Quantum states in a nano-object manipulated using a mechanical system | Amazing Science | Scoop.it

Scientists at the Swiss Nanoscience Institute at the University of Basel have used resonators made from single-crystalline diamonds to develop a novel device in which a quantum system is integrated into a mechanical oscillating system. For the first time, the researchers were able to show that this mechanical system can be used to coherently manipulate an electron spin embedded in the resonator - without external antennas or complex microelectronic structures. The results of this experimental study will be published in Nature Physics.


In previous publications, the research team led by Georg H. Endress Professor Patrick Maletinsky described how resonators made from single-crystalline diamonds with individually embedded electrons are highly suited to addressing the spin of these electrons. These diamond resonators were modified in multiple instances so that a carbon atom from the diamond lattice was replaced with a nitrogen atom in their crystal lattices with a missing atom directly adjacent. In these "nitrogen-vacancy centers," individual electrons are trapped. Their "spin" or intrinsic angular momentum is examined in this research.


When the resonator now begins to oscillate, strain develops in the diamond's crystal structure. This, in turn, influences the spin of the electrons, which can indicate two possible directions ("up" or "down") when measured. The direction of the spin can be detected with the aid of fluorescence spectroscopy.
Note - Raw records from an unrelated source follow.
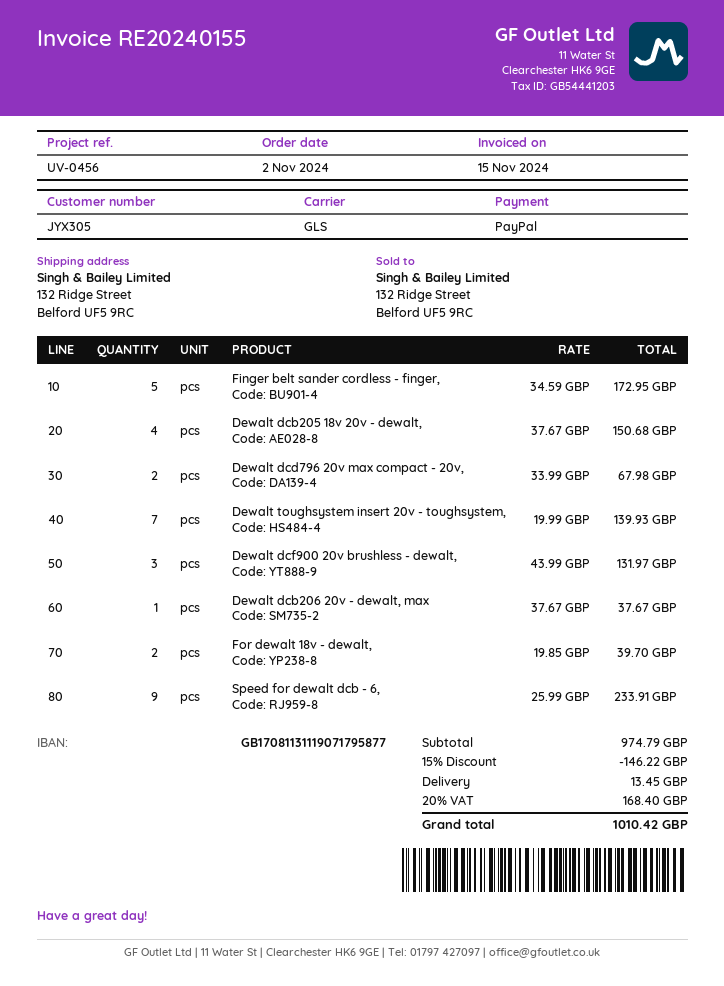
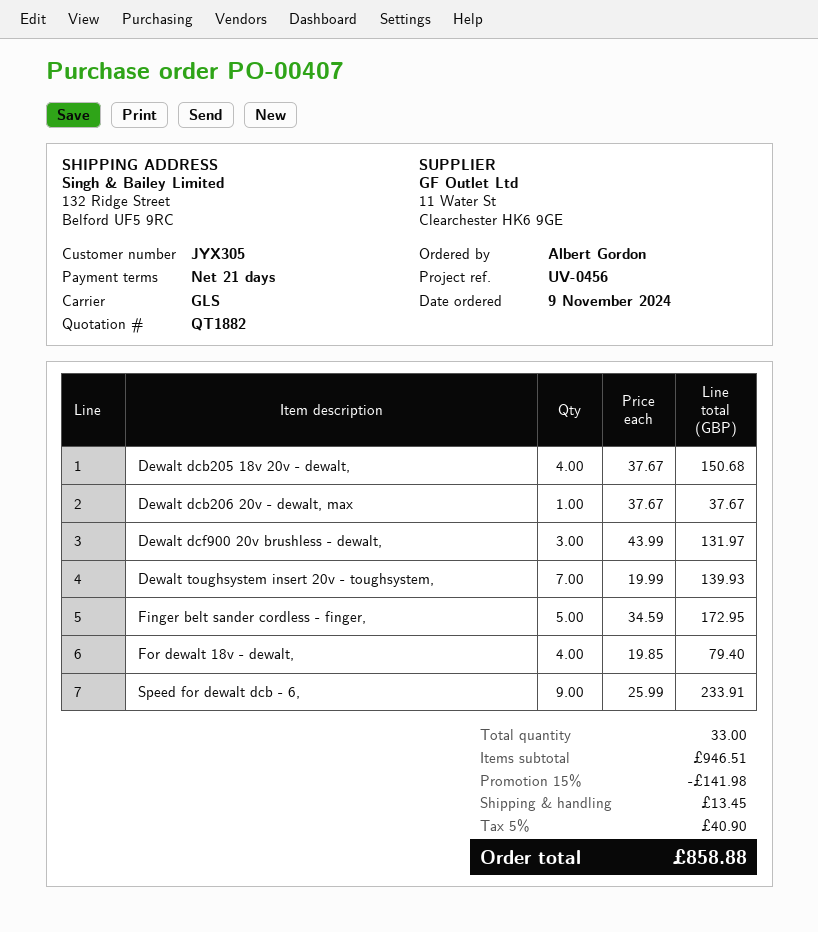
order date: 2024-11-02 -> 2024-11-09
Dewalt dcd796 20v max compact - 20v,: 2 x 33.99 = 67.98 -> none
For dewalt 18v - dewalt,: 2 x 19.85 = 39.70 -> 4 x 19.85 = 79.40
subtotal: 974.79 -> 946.51
discount: 15% = 146.22 -> 15% = 141.98
tax: 20% = 168.40 -> 5% = 40.90
total: 1010.42 -> 858.88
In this latest publication, the scientists have shaken the resonators in a way that allows them to induce a coherent oscillation of the coupled spin for the first time. This means that the spin of the electrons switches from up to down and vice versa in a controlled and rapid rhythm and that the scientists can control the spin status at any time. This spin oscillation is fast compared with the frequency of the resonator. It also protects the spin against harmful decoherence mechanisms.
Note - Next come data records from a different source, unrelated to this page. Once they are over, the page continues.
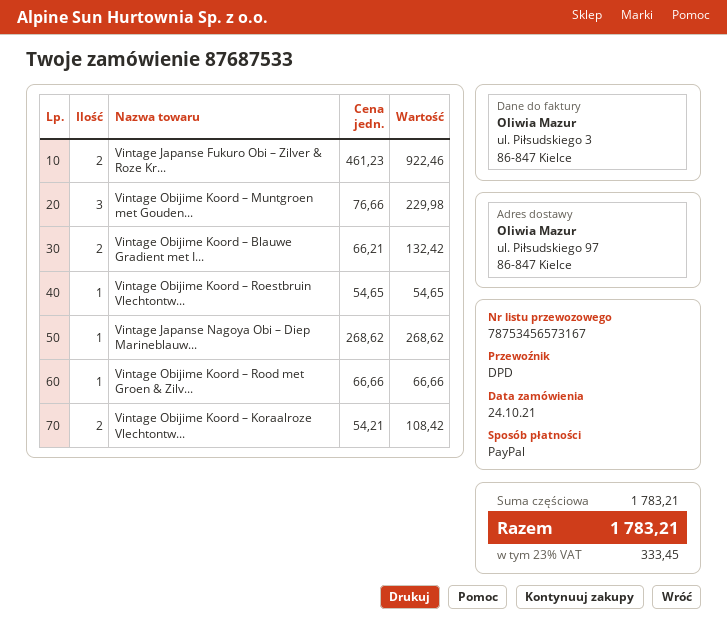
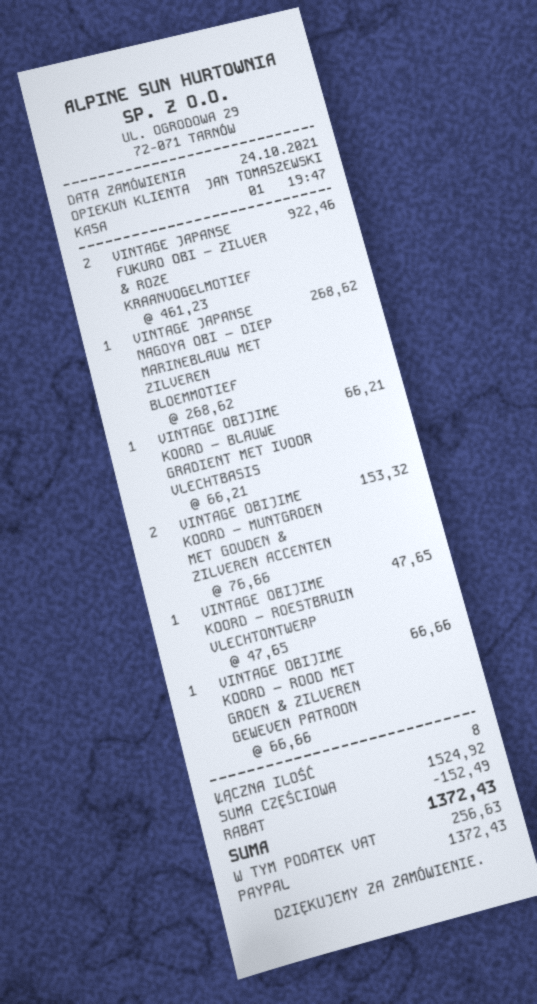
Vintage Obijime Koord – Muntgroen met Gouden...: 3 x 76.66 = 229.98 -> 2 x 76.66 = 153.32
Vintage Obijime Koord – Blauwe Gradient met I...: 2 x 66.21 = 132.42 -> 1 x 66.21 = 66.21
Vintage Obijime Koord – Roestbruin Vlechtontw...: 1 x 54.65 = 54.65 -> 1 x 47.65 = 47.65
Vintage Obijime Koord – Koraalroze Vlechtontw...: 2 x 54.21 = 108.42 -> none
subtotal: 1783.21 -> 1524.92
discount: none -> 152.49
tax: 333.45 -> 256.63
total: 1783.21 -> 1372.43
It is conceivable that this diamond resonator could be applied to sensors - potentially in a highly sensitive way - because the oscillation of the resonator can be recorded via the altered spin. These new findings also allow the spin to be coherently rotated over a very long period of close to 100 microseconds, making the measurement more precise. Nitrogen-vacancy centers could potentially also be used to develop a quantum computer. In this case, the quick manipulation of its quantum states demonstrated in this work would be a decisive advantage.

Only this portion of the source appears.